(Work required) Count every line of the listing where the string "记录每一块屏" occurs, and reply with the count alone.

(Entries supplied)

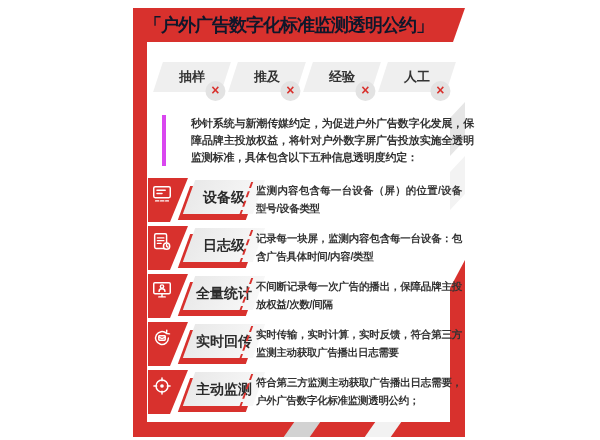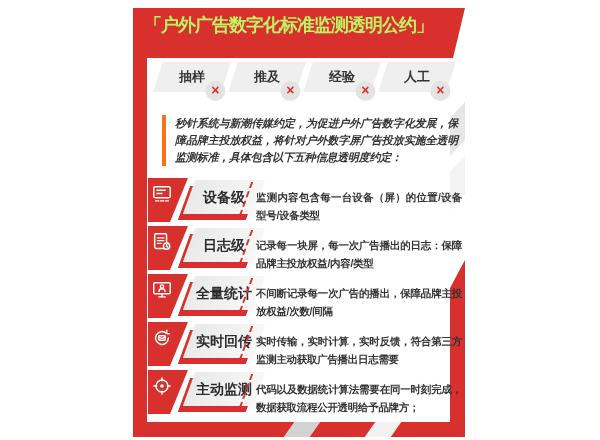--- a/index.html
+++ b/index.html
@@ -8,9 +8,9 @@
   .abs{position:absolute;}
 
   
-  .banner{left:133px;top:8px;width:332px;height:50px;background:#d8312d;
+  .banner{left:133px;top:8px;width:332px;height:34px;background:#d8312d;
     clip-path:polygon(0 0,100% 0,calc(100% - 12px) 100%,0 100%);
-    color:#bef264;font-weight:bold;font-size:18px;line-height:34px;padding-left:11px;
+    color:#0f172a;font-weight:bold;font-size:18px;line-height:34px;padding-left:11px;
     letter-spacing:-1px;box-sizing:border-box;white-space:nowrap;}
   .left-bar{left:133px;top:8px;width:14px;height:429px;background:#d8312d;}
   .bottom-bar{left:133px;top:422px;width:332px;height:15px;background:#d8312d;}

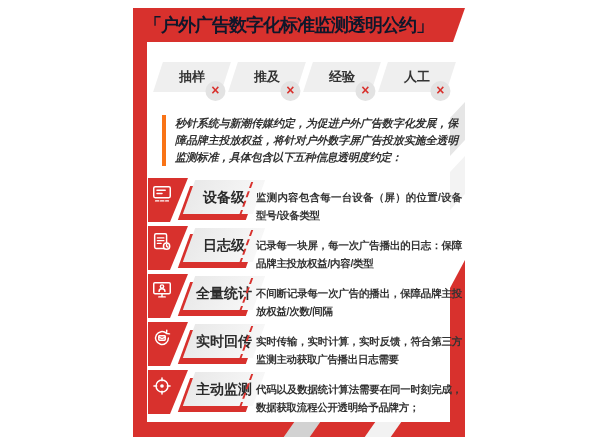--- a/index.html
+++ b/index.html
@@ -32,8 +32,8 @@
     font-size:14px;font-weight:bold;color:#d8312d;cursor:pointer;}
 
   
-  .intro{left:162px;top:115px;width:283px;border-left:4px solid #f97316;padding-left:9px;
-    font-size:11px;font-weight:bold;color:#333;line-height:17px;letter-spacing:-0.2px;text-align:justify;font-style:italic;}
+  .intro{left:162px;top:115px;width:283px;border-left:4px solid #d946ef;padding-left:25px;
+    font-size:11px;font-weight:bold;color:#333;line-height:17px;letter-spacing:-0.2px;text-align:justify;}
 
   
   .item{left:148px;width:300px;height:46px;}

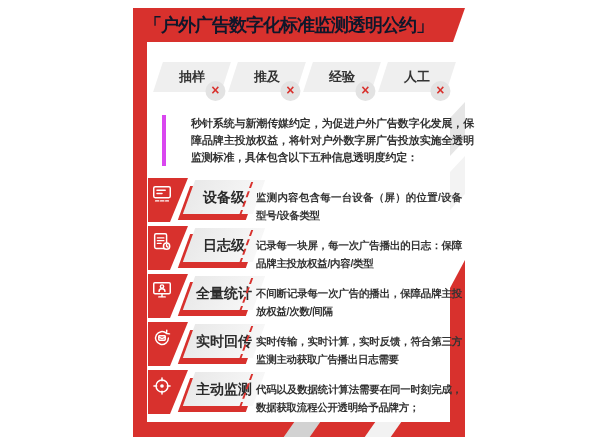--- a/index.html
+++ b/index.html
@@ -47,7 +47,7 @@
   .item-iconblock svg{position:absolute;left:3px;top:5px;}
   .item-slash{position:absolute;left:97px;top:4px;width:0;height:34px;
     border-left:2px dashed #d8312d;transform:skewX(-20deg);}
-  .item-desc{position:absolute;left:108px;top:10px;width:206px;font-size:10.5px;font-weight:bold;
+  .item-desc{position:absolute;left:108px;top:3px;width:206px;font-size:10.5px;font-weight:bold;
     color:#333;line-height:18px;letter-spacing:-0.3px;text-align:justify;}
 </style>
 </head>

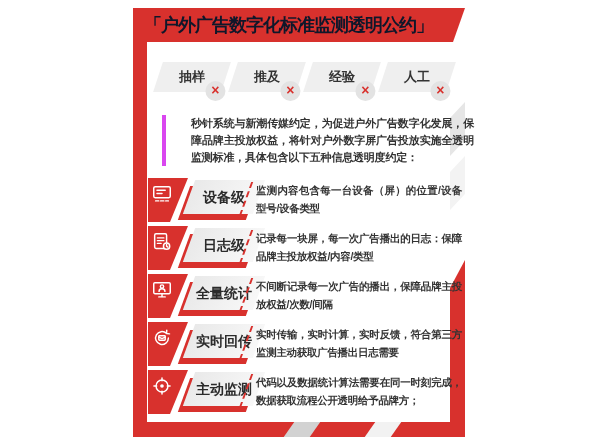--- a/index.html
+++ b/index.html
@@ -121,7 +121,7 @@
       </svg>
     </div>
     <div class="item-slash"></div>
-    <div class="item-desc">记录每一块屏，每一次广告播出的日志：保障品牌主投放权益/内容/类型</div>
+    <div class="item-desc">记录每一块屏，监测内容包含每一台设备：包含广告具体时间/内容/类型</div>
   </div>
 
   <div class="abs item" style="top:274px;">

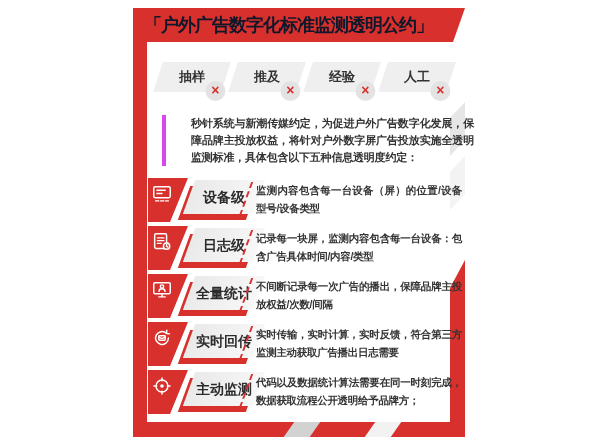--- a/index.html
+++ b/index.html
@@ -175,7 +175,7 @@
       </svg>
     </div>
     <div class="item-slash"></div>
-    <div class="item-desc">代码以及数据统计算法需要在同一时刻完成，数据获取流程公开透明给予品牌方；</div>
+    <div class="item-desc">符合第三方监测主动获取广告播出日志需要，户外广告数字化标准监测透明公约；</div>
   </div>
 
 </div>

(Solved exercise) 2